WHAT IS BEING ASKED: Please reproduce the data exactly, excluding any pictures it contains.

%%

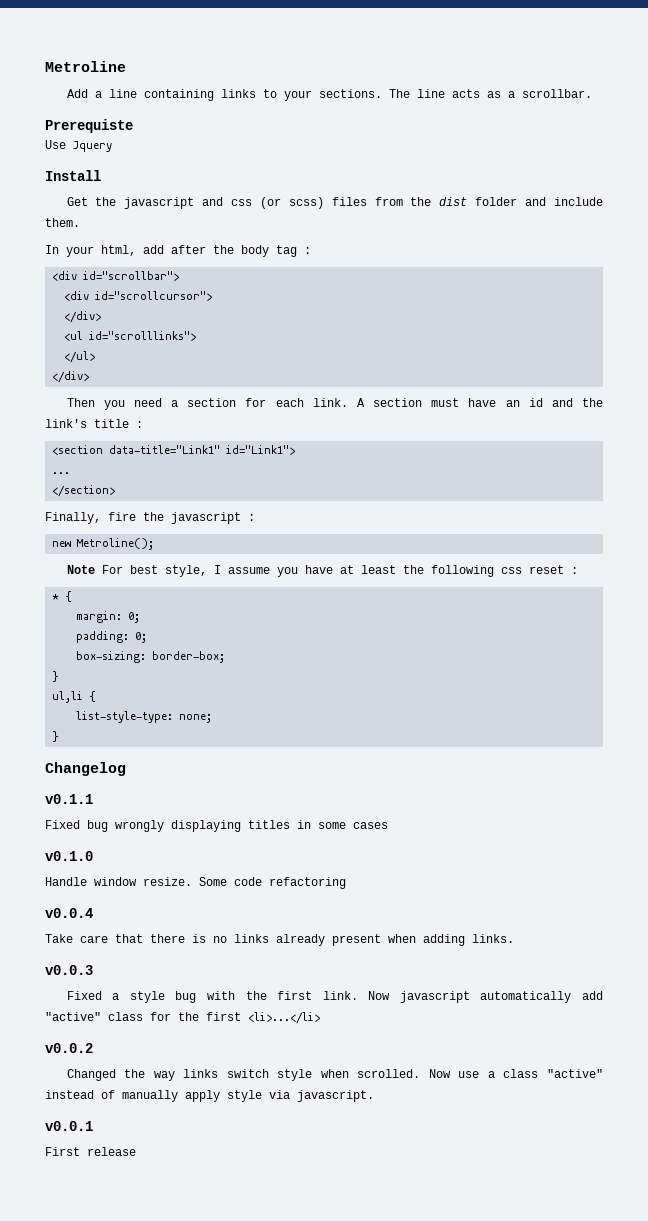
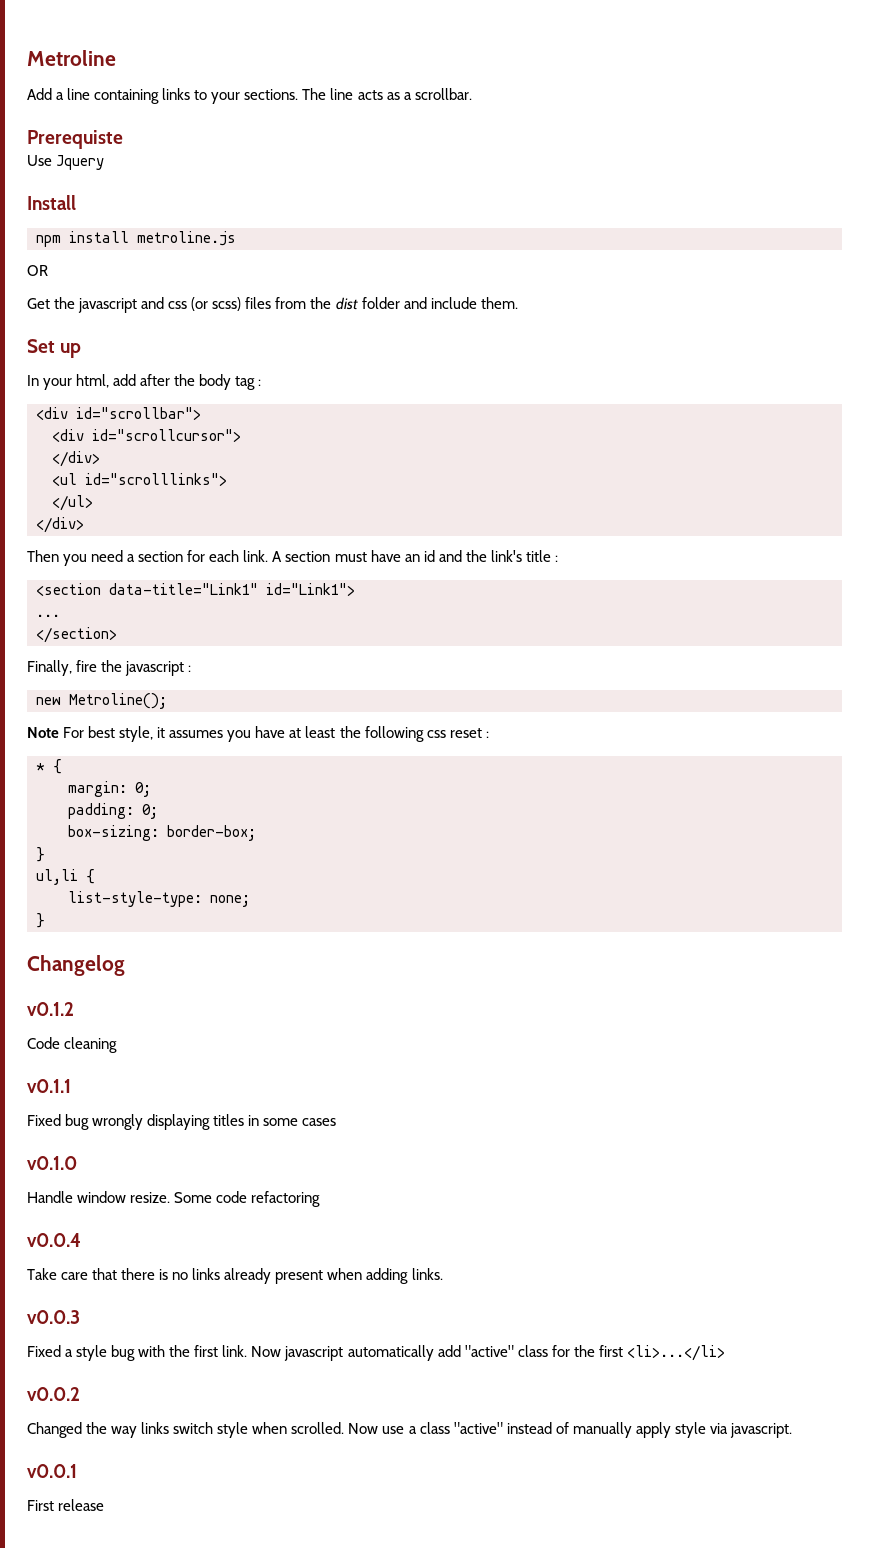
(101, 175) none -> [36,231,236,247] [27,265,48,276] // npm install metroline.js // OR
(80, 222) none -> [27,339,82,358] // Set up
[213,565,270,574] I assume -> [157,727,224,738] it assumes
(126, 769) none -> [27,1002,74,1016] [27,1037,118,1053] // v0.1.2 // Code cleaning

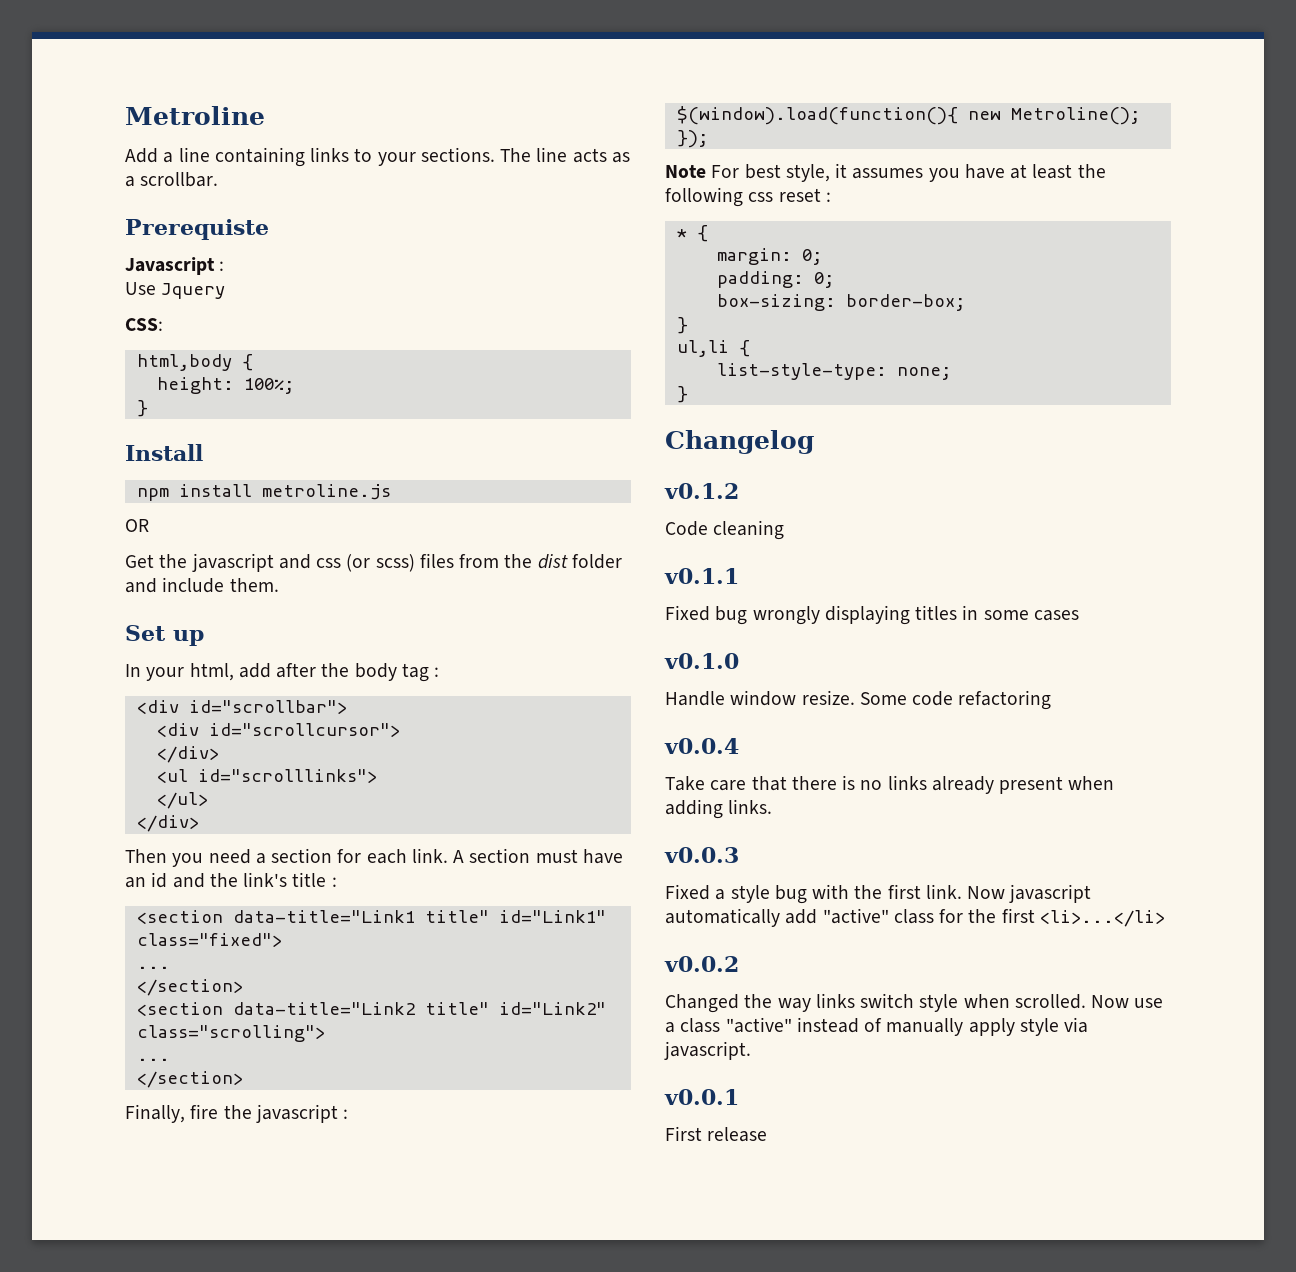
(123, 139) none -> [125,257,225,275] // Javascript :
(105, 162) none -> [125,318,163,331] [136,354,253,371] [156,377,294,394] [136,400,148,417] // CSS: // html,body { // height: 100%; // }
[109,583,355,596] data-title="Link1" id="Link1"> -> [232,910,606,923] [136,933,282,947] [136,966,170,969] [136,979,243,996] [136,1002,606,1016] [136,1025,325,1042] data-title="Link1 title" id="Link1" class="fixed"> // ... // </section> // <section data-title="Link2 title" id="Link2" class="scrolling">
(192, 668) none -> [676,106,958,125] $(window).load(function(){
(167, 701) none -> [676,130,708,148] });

%%

FINAL ANSWER:
(101, 175) none -> [36,231,236,247] [27,265,48,276] // npm install metroline.js // OR
(80, 222) none -> [27,339,82,358] // Set up
[213,565,270,574] I assume -> [157,727,224,738] it assumes
(126, 769) none -> [27,1002,74,1016] [27,1037,118,1053] // v0.1.2 // Code cleaning

(123, 139) none -> [125,257,225,275] // Javascript :
(105, 162) none -> [125,318,163,331] [136,354,253,371] [156,377,294,394] [136,400,148,417] // CSS: // html,body { // height: 100%; // }
[109,583,355,596] data-title="Link1" id="Link1"> -> [232,910,606,923] [136,933,282,947] [136,966,170,969] [136,979,243,996] [136,1002,606,1016] [136,1025,325,1042] data-title="Link1 title" id="Link1" class="fixed"> // ... // </section> // <section data-title="Link2 title" id="Link2" class="scrolling">
(192, 668) none -> [676,106,958,125] $(window).load(function(){
(167, 701) none -> [676,130,708,148] });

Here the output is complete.